Digamos, entonces, que esto de que he hablado es el espíritu del libro, y que en realidad no hay mucho más de lo que hablar en este tipo de artículos al respecto de un libro: de su espíritu. De la sensación que nos produce. Esta idea la encontramos también en los maestros de la llamada sabiduría perenne cuando diferencian entre el saber intelectual y el Conocimiento, que va más allá del mero intelecto. Estas Tierras de la noche de Hodgson apelan al espíritu, en efecto, y al corazón; una vez que te dejas atrapar por la historia, ésta se convierte en una narración mística, aunque al poco ducho lector (el que solo lee con el cerebro y no con el corazón ni con otras partes) no se lo parezca.
Me permito citar brevemente a H. P. Lovecraft:
«La ficción espectral debe ser realista y centrarse en la atmósfera; confinar su salida de la Naturaleza al único canal sobrenatural elegido, y recordar que el escenario, el tono y los fenómenos son más importantes para comunicar lo que hay que comunicar que los personajes y la trama. La «gracia» de un cuento verdaderamente extraño es simplemente alguna violación o superación de una ley cósmica fija, una escapada imaginativa de la tediosa realidad; por lo tanto son los fenómenos más que las personas los «héroes» lógicos».
Esto tiene mucho que ver con lo antedicho.

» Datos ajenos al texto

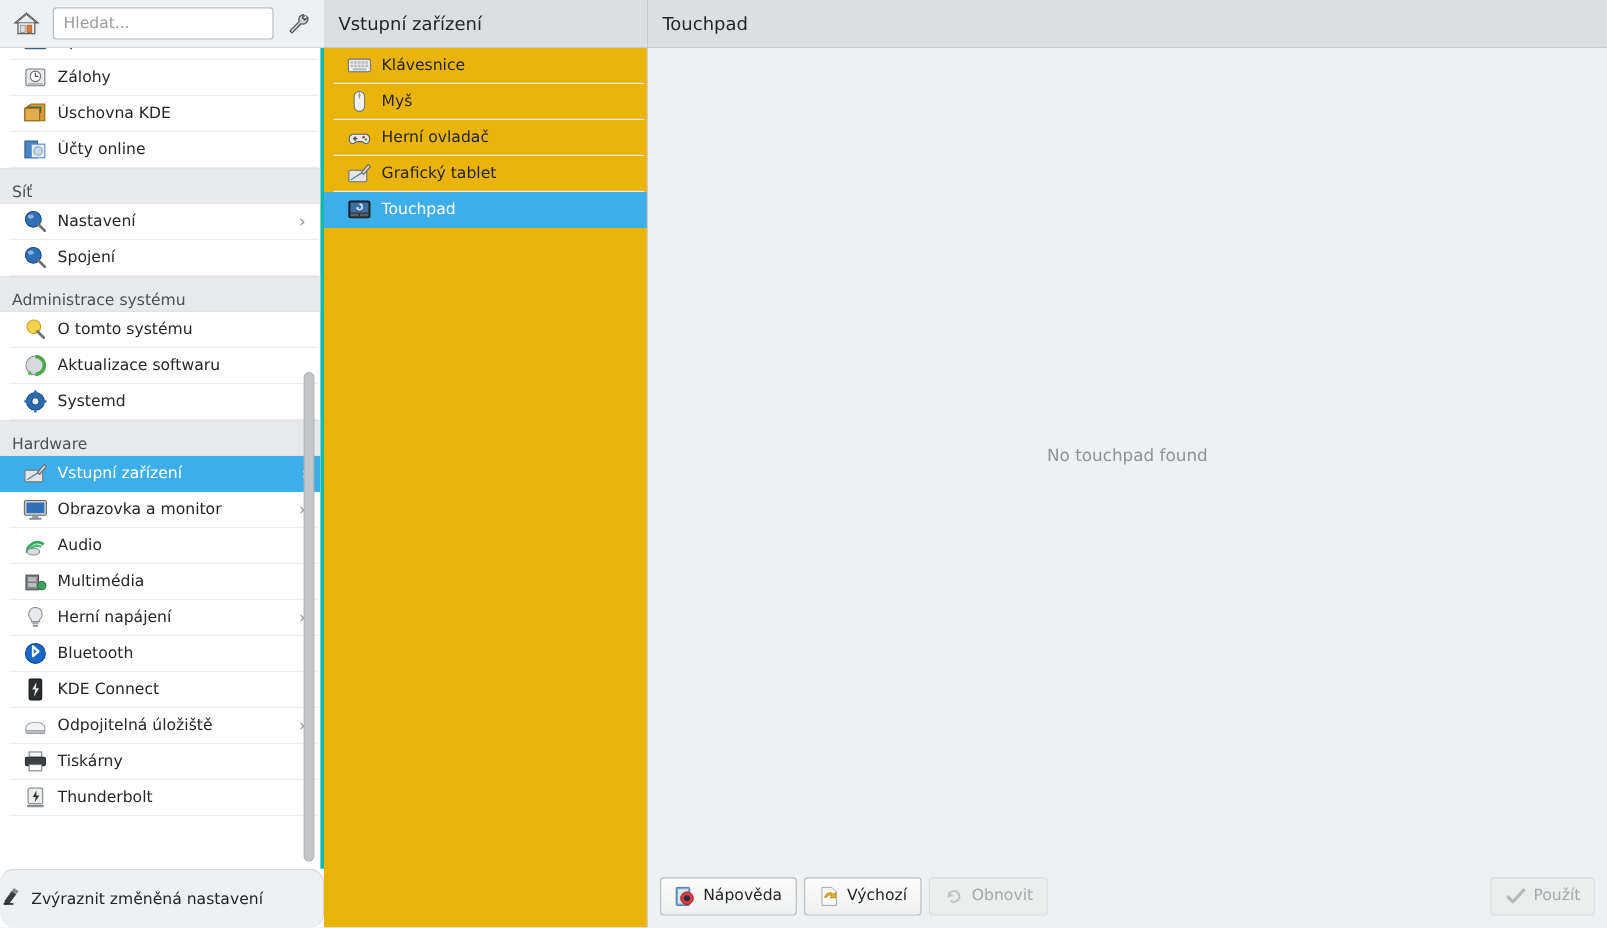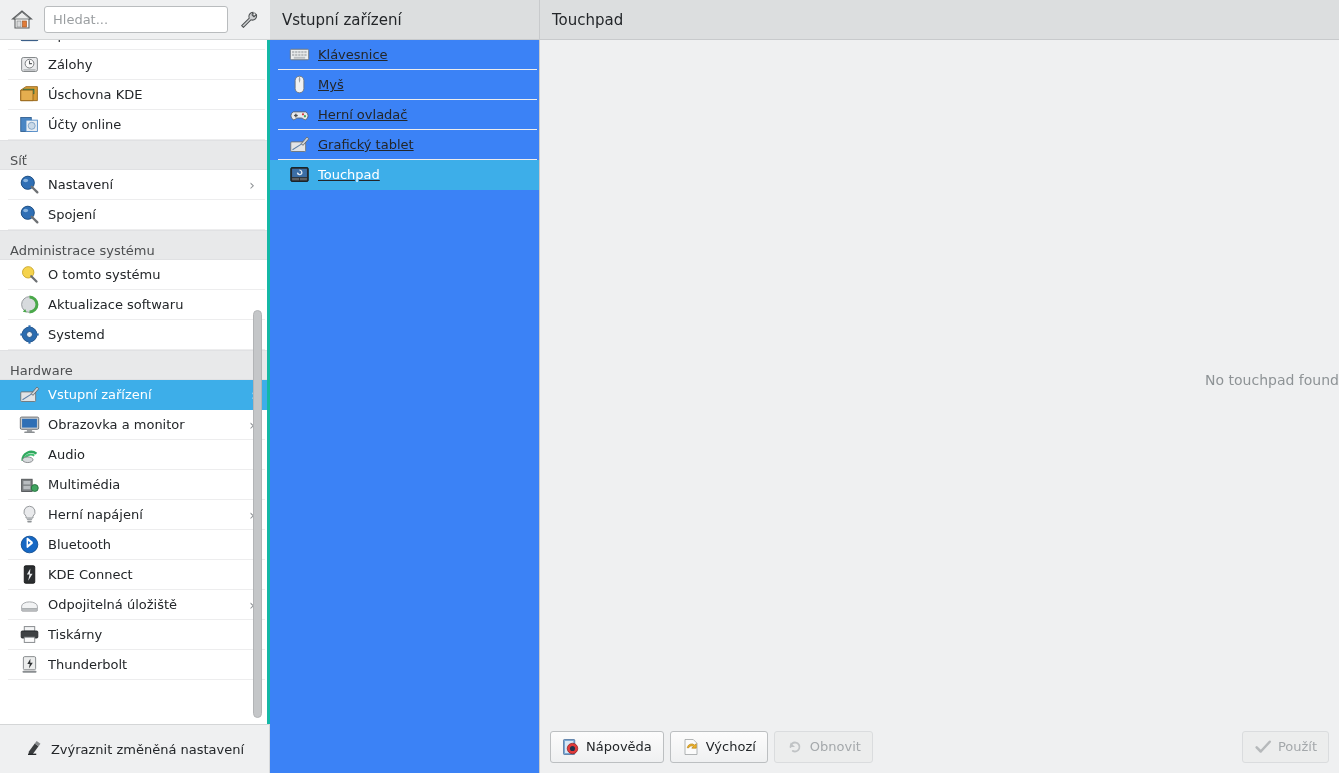"Klávesnice" #mid-list { background: #3b82f6 -> #eab308; text-decoration: underline -> none }
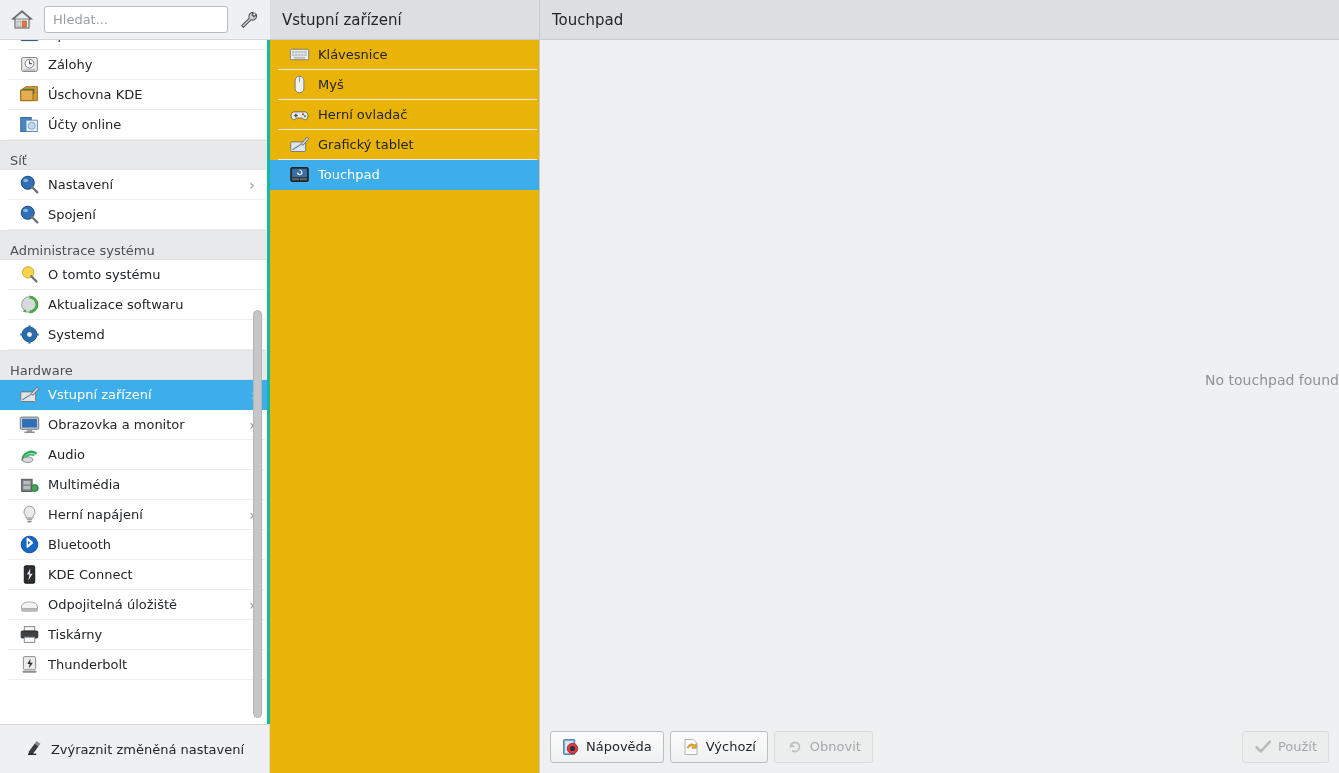"No touchpad found" #right-body { justify-content: flex-end -> center }
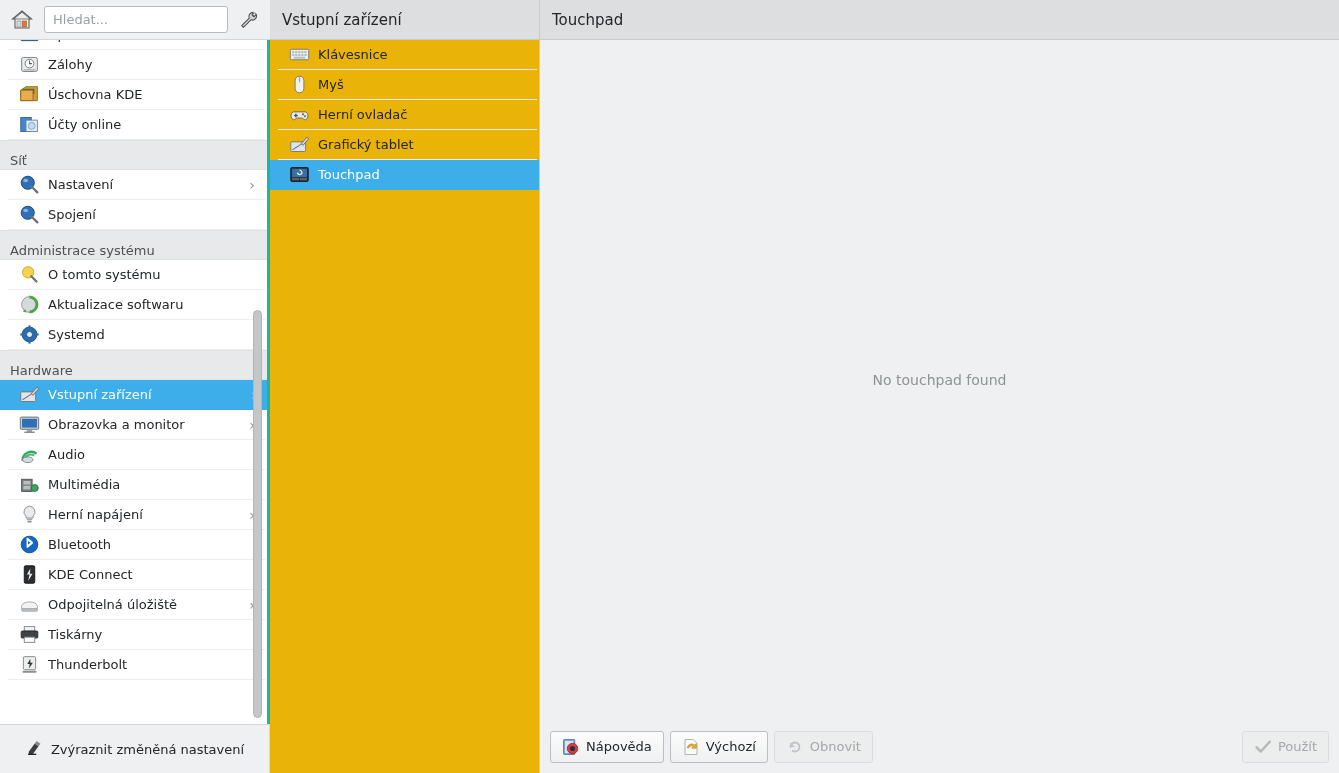"Zvýraznit změněná nastavení" #highlight-bar { border-radius: none -> 12px; justify-content: center -> flex-start }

El escenario, el tono y los fenómenos son más importantes que la trama y los personajes. En esta obra de Hodgson, y puede que en todas las suyas, esto es así.
El mal que subyace a todo en medio de ese mundo terminal es una realidad proterva que durante toda la narración (casi no hay párrafo en que no se nos presente) está deliberadamente por doquier. William Hodgson es un maestro, no cabe duda.
Concluimos, pues, que esta novedad editorial debe ser leída por todo aquel que ame lo fantástico y lo terrible, pues que si no, el universo entero se desmoronará indefectiblemente; esto es: os quedaréis sin conocer una de las epopeyas fantásticas más importantes de la historia de la literatura.
Mike R. F. Singlestone
Aunque nacido en Milwaukee y criado en Estados Unidos hasta los siete años, Singlestone pasa casi toda su infancia en Ciudad Real, a cargo de una de sus tías: Theodora Peebles, amiga personal de, entre otros, Ian Gibson, con el que mantuvo charlas en su niñez de las que él mismo cuenta: "para él debieron de ser conversaciones intrascendentes con un mocoso, pero a mí me marcaron para el resto de mi vida como escritor".
Actualmente vive a caballo entre Piamonte, Nueva York y Madrid, trabajando como corrector y traductor para distintos grupos editoriales.
3 comentarios
Debo agradecer esta magnífica reseña a Mr. Mike. Excelente. Ese análisis sobre lo importante del weird, aunque como autor quiera encender una luz sobre la cabeza de mis protagonistas principales y otorgarles a ellos la corona de la ficción extraña, llamada así de origen.
Un placer leerte.
Maik se merece una subida de sueldo.
Absolutamente de acuerdo. Comparto en FB. Muchas gracias!!!